**What is required**
Return the data below exactly, but only from the line containing "row order: No." through the line containing "PC module | Confirmation", with both of those lines included.

**The records**

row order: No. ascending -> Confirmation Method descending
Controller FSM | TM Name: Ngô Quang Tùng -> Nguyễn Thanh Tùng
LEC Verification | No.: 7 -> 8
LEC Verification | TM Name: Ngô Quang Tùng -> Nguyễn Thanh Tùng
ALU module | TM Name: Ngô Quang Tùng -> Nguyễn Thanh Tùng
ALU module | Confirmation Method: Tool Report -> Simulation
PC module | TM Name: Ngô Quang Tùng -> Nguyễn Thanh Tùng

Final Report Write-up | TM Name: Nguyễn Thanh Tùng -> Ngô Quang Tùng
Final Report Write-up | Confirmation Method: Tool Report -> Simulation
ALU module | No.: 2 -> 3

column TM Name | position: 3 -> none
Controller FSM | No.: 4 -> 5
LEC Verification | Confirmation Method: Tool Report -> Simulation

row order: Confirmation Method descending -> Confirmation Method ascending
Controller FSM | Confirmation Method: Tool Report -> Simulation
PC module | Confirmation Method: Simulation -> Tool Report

--

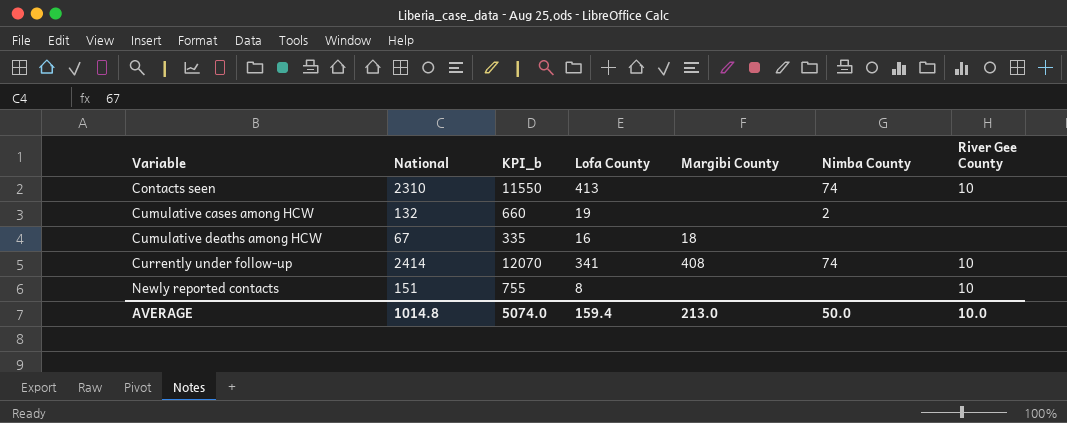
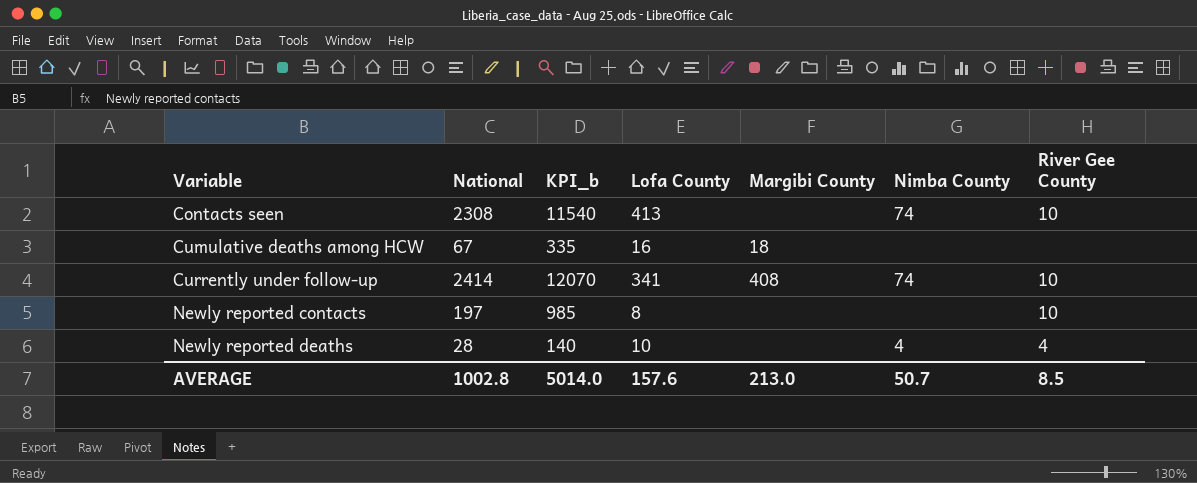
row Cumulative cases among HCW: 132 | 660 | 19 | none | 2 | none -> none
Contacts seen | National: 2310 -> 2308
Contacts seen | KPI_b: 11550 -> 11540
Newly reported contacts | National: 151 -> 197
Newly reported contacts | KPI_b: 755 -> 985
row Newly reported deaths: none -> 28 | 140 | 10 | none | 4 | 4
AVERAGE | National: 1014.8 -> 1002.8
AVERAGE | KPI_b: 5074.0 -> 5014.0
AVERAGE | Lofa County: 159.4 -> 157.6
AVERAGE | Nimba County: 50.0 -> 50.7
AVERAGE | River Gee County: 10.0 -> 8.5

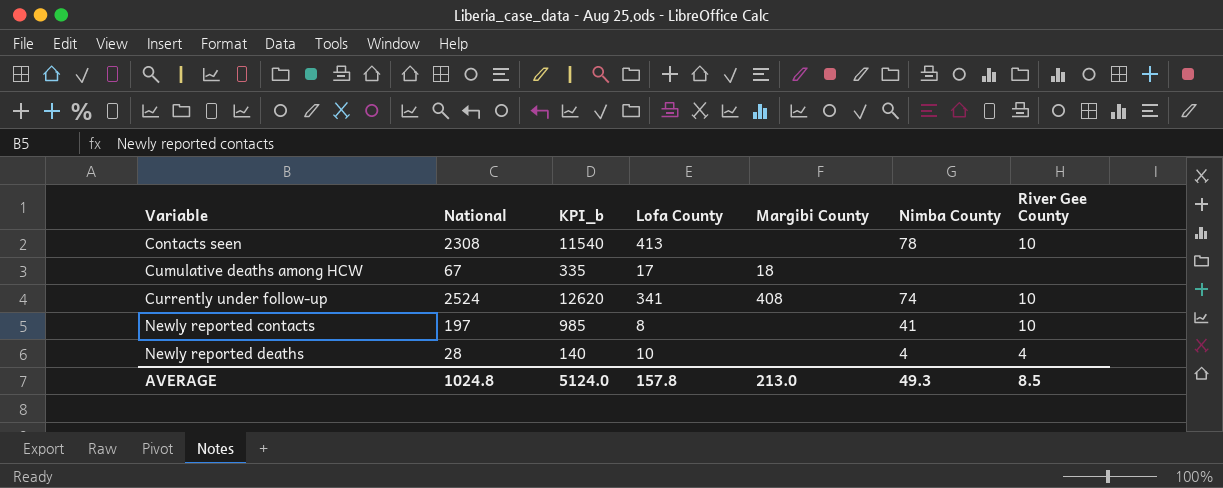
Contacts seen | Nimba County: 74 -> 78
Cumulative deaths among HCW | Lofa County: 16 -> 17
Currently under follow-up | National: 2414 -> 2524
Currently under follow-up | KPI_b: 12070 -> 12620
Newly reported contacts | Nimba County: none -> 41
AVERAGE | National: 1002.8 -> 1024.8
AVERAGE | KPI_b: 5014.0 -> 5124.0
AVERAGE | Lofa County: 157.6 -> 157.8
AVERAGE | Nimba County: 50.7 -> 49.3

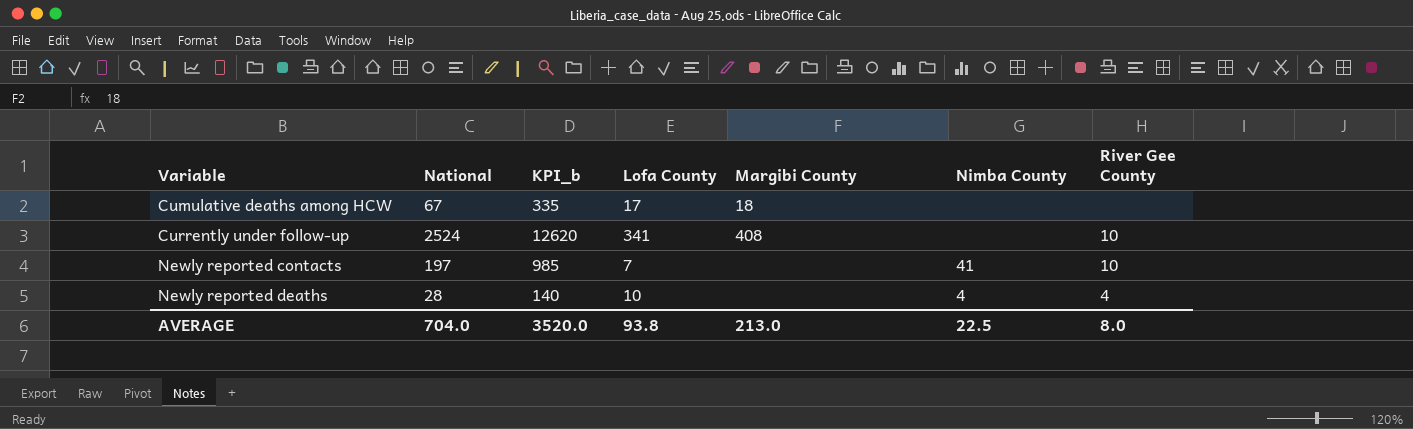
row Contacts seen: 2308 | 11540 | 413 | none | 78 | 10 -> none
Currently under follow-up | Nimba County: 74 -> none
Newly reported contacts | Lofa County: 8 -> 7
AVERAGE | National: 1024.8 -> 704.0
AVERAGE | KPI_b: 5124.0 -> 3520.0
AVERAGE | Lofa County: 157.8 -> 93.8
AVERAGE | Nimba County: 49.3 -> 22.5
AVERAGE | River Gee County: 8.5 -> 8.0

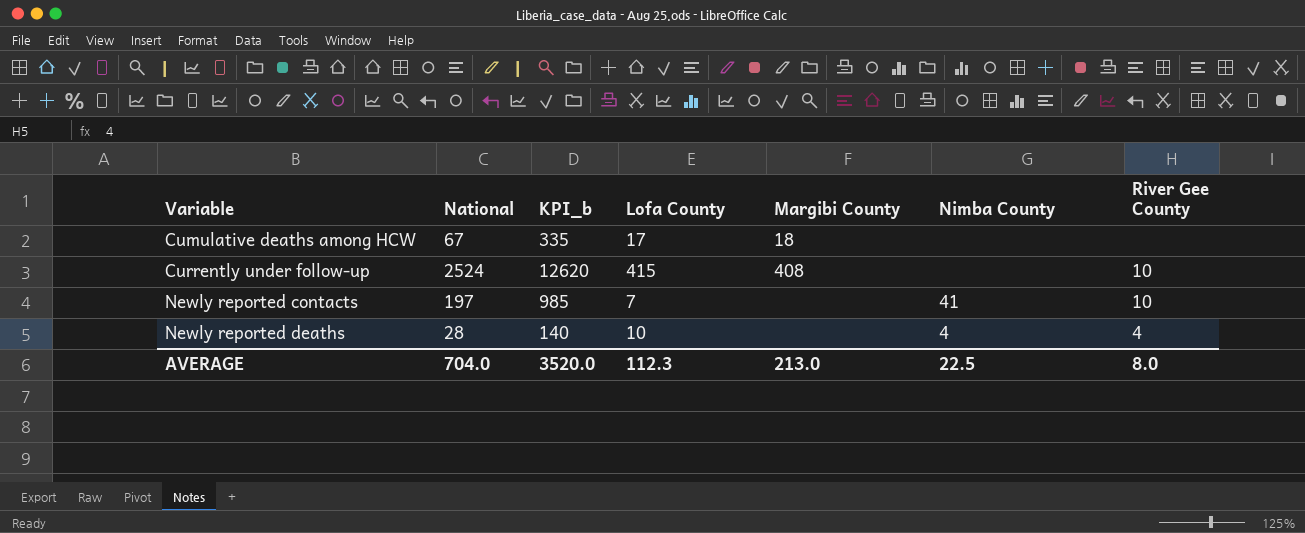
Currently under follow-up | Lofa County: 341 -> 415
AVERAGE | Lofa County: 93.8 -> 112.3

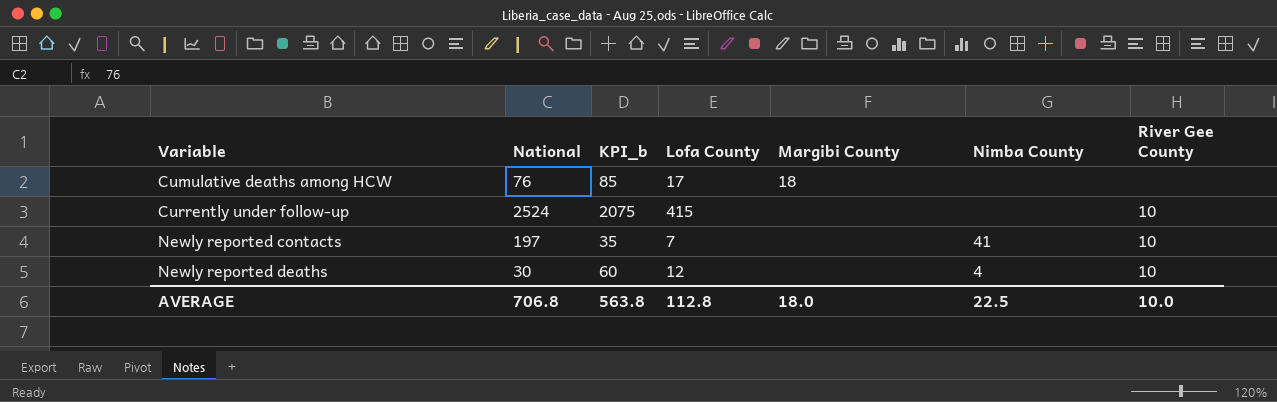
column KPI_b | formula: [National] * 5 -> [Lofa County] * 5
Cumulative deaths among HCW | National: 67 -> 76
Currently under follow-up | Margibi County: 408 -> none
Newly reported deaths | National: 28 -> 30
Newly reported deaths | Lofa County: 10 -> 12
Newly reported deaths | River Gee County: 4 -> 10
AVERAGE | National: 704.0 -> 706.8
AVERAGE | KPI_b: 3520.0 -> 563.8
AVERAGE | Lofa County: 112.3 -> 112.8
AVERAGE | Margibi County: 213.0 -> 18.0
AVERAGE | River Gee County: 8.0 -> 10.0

**Exercise answer**
row order: No. ascending -> Confirmation Method descending
Controller FSM | TM Name: Ngô Quang Tùng -> Nguyễn Thanh Tùng
LEC Verification | No.: 7 -> 8
LEC Verification | TM Name: Ngô Quang Tùng -> Nguyễn Thanh Tùng
ALU module | TM Name: Ngô Quang Tùng -> Nguyễn Thanh Tùng
ALU module | Confirmation Method: Tool Report -> Simulation
PC module | TM Name: Ngô Quang Tùng -> Nguyễn Thanh Tùng

Final Report Write-up | TM Name: Nguyễn Thanh Tùng -> Ngô Quang Tùng
Final Report Write-up | Confirmation Method: Tool Report -> Simulation
ALU module | No.: 2 -> 3

column TM Name | position: 3 -> none
Controller FSM | No.: 4 -> 5
LEC Verification | Confirmation Method: Tool Report -> Simulation

row order: Confirmation Method descending -> Confirmation Method ascending
Controller FSM | Confirmation Method: Tool Report -> Simulation
PC module | Confirmation Method: Simulation -> Tool Report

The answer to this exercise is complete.